** DATA EXCERPTS follows **

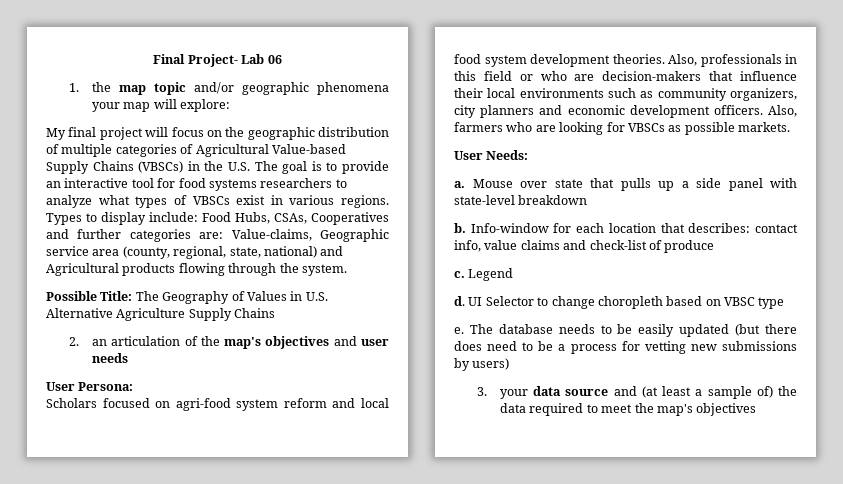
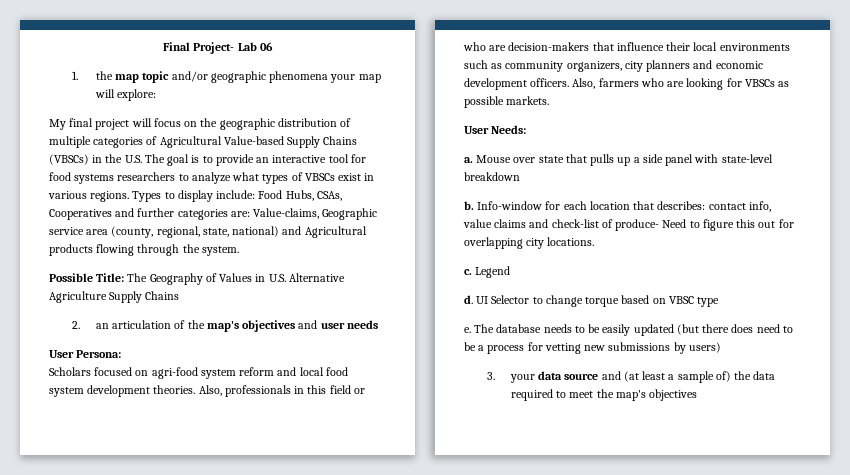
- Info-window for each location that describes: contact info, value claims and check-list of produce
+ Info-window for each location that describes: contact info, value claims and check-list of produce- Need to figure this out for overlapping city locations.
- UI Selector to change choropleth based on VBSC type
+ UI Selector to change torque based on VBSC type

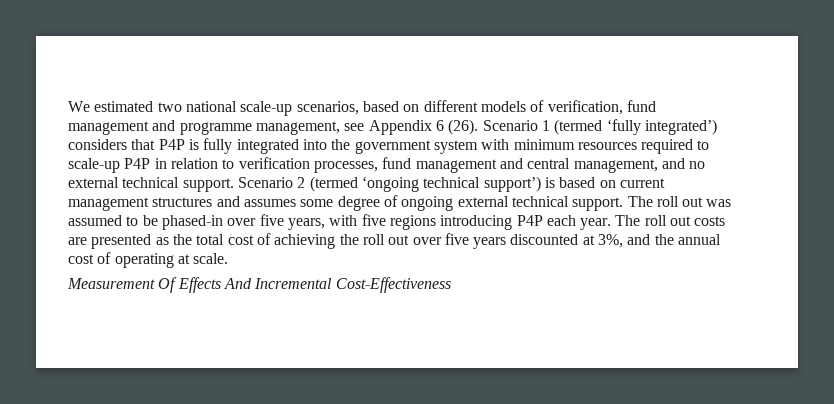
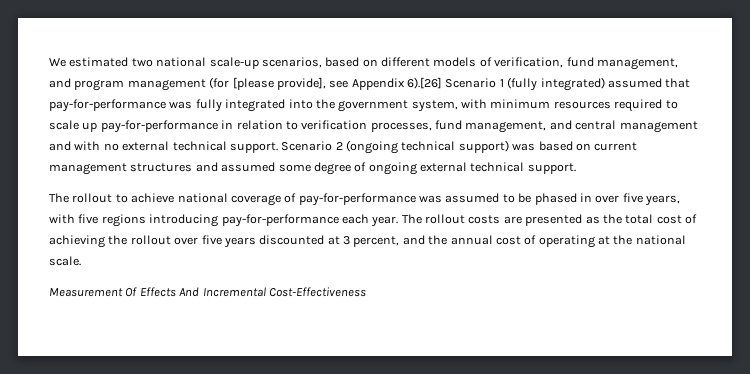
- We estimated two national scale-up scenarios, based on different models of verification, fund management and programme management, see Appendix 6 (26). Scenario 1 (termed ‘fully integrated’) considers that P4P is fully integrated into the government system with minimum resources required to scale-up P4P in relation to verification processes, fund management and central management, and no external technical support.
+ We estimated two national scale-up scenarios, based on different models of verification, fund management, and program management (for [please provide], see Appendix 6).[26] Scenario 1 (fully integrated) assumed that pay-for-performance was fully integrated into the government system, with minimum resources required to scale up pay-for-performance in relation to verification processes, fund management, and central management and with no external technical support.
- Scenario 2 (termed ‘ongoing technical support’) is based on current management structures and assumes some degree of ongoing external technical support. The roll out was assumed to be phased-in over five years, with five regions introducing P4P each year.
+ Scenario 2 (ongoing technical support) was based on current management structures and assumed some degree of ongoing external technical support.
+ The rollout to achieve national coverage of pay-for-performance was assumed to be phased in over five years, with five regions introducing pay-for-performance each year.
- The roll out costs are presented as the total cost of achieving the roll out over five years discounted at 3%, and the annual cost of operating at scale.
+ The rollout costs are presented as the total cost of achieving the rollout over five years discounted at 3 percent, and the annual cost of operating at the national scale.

** End of DATA EXCERPTS **
** DATA EXCERPTS follows **

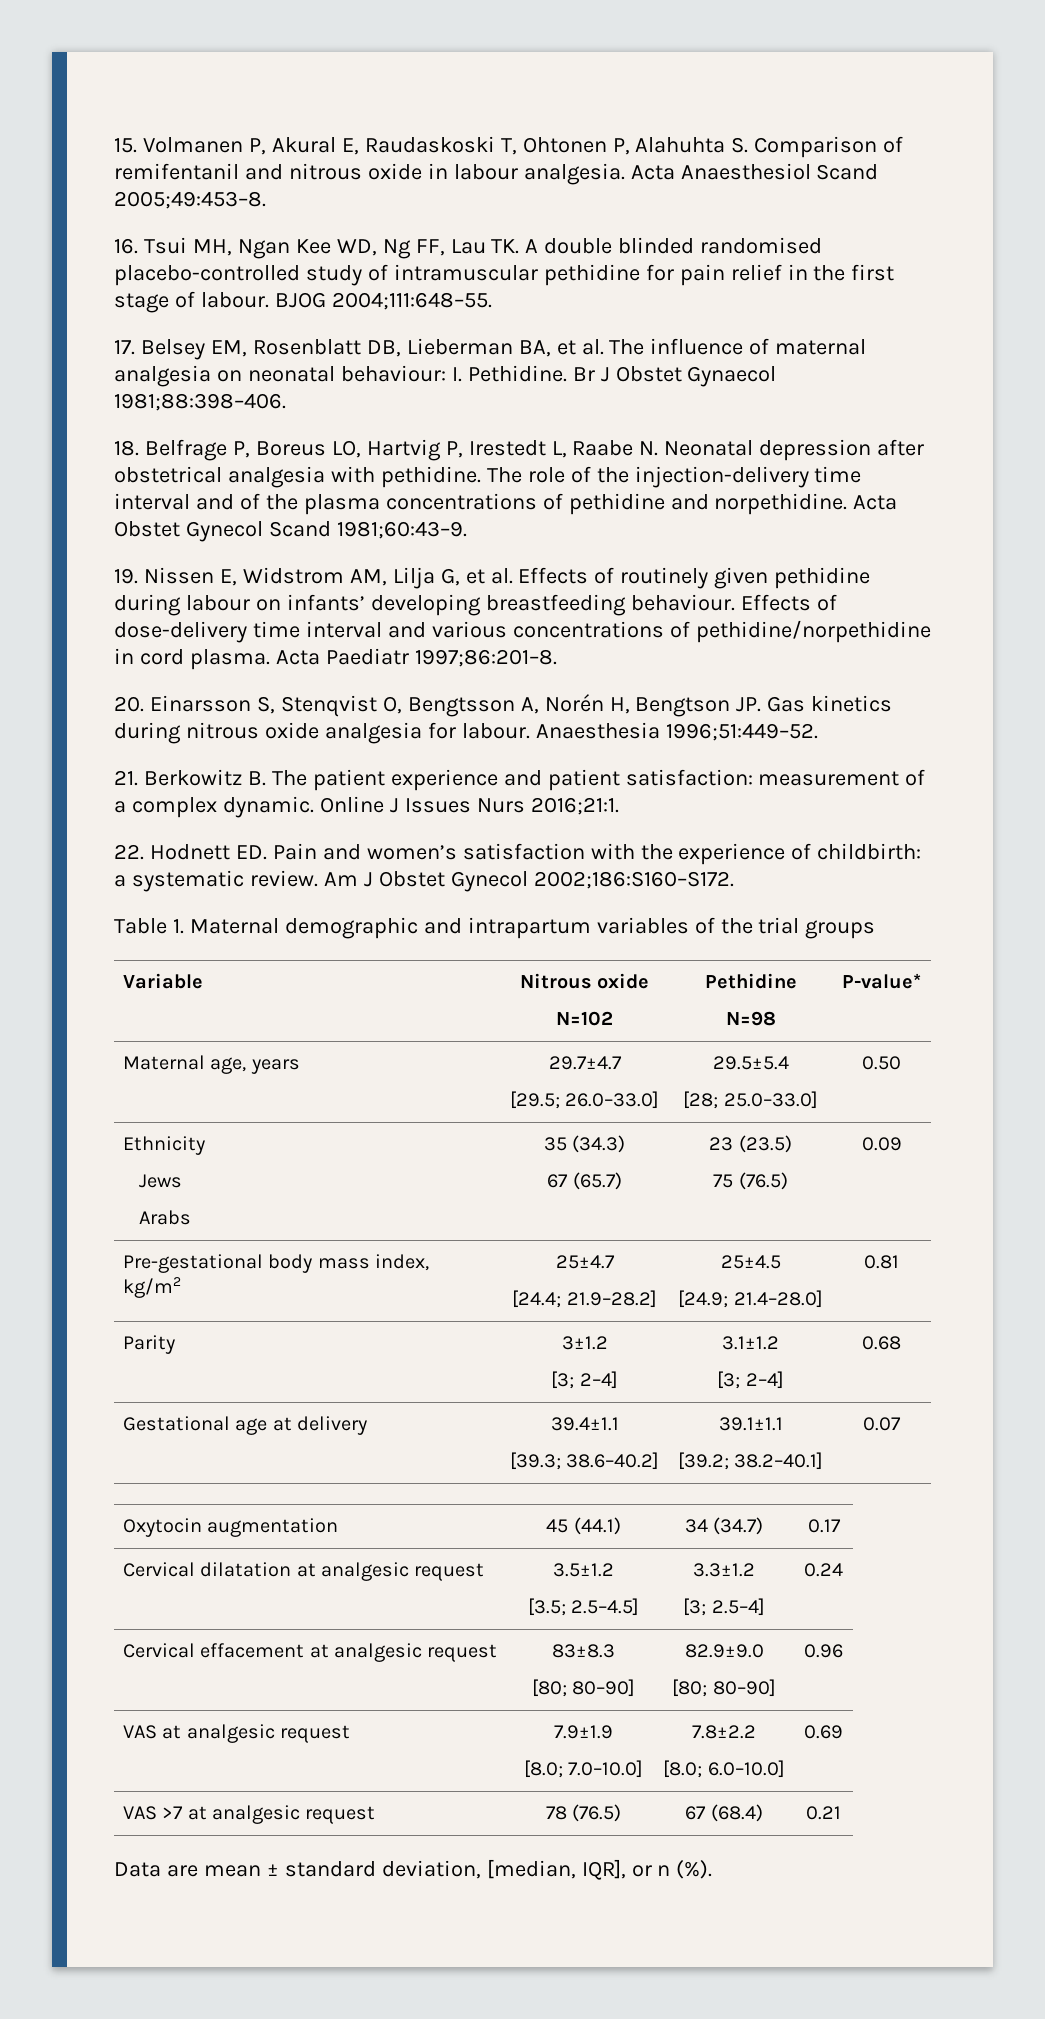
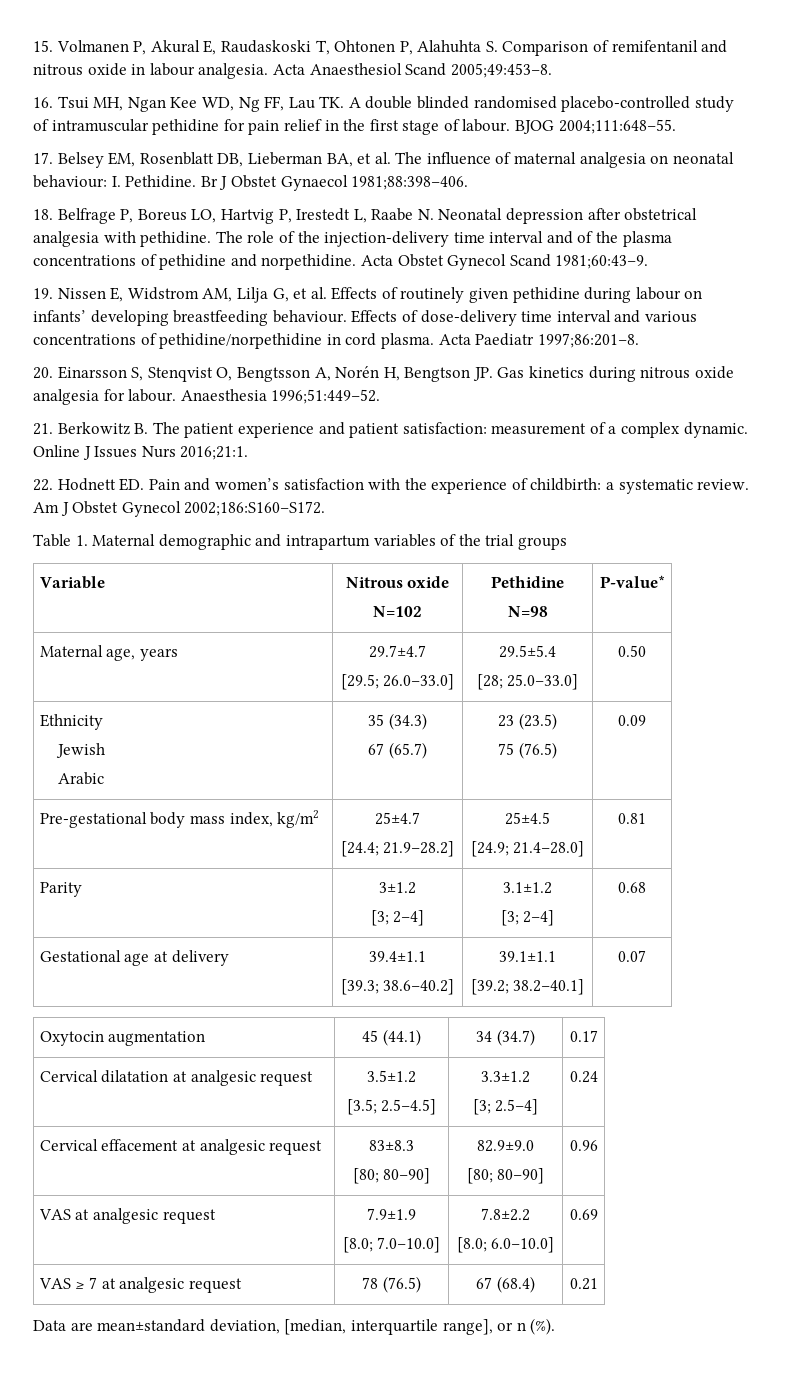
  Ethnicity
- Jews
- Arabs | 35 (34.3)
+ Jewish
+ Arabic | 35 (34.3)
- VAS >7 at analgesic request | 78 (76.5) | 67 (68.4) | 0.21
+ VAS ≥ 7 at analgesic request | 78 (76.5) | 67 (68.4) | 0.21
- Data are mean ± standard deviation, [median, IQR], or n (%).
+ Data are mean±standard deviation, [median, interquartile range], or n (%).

** End of DATA EXCERPTS **

Taking the material above, extract exactly and only the lines from the line with "- Data are mean" to the line with "range], or n (%).", inclusive of both.

- Data are mean ± standard deviation, [median, IQR], or n (%).
+ Data are mean±standard deviation, [median, interquartile range], or n (%).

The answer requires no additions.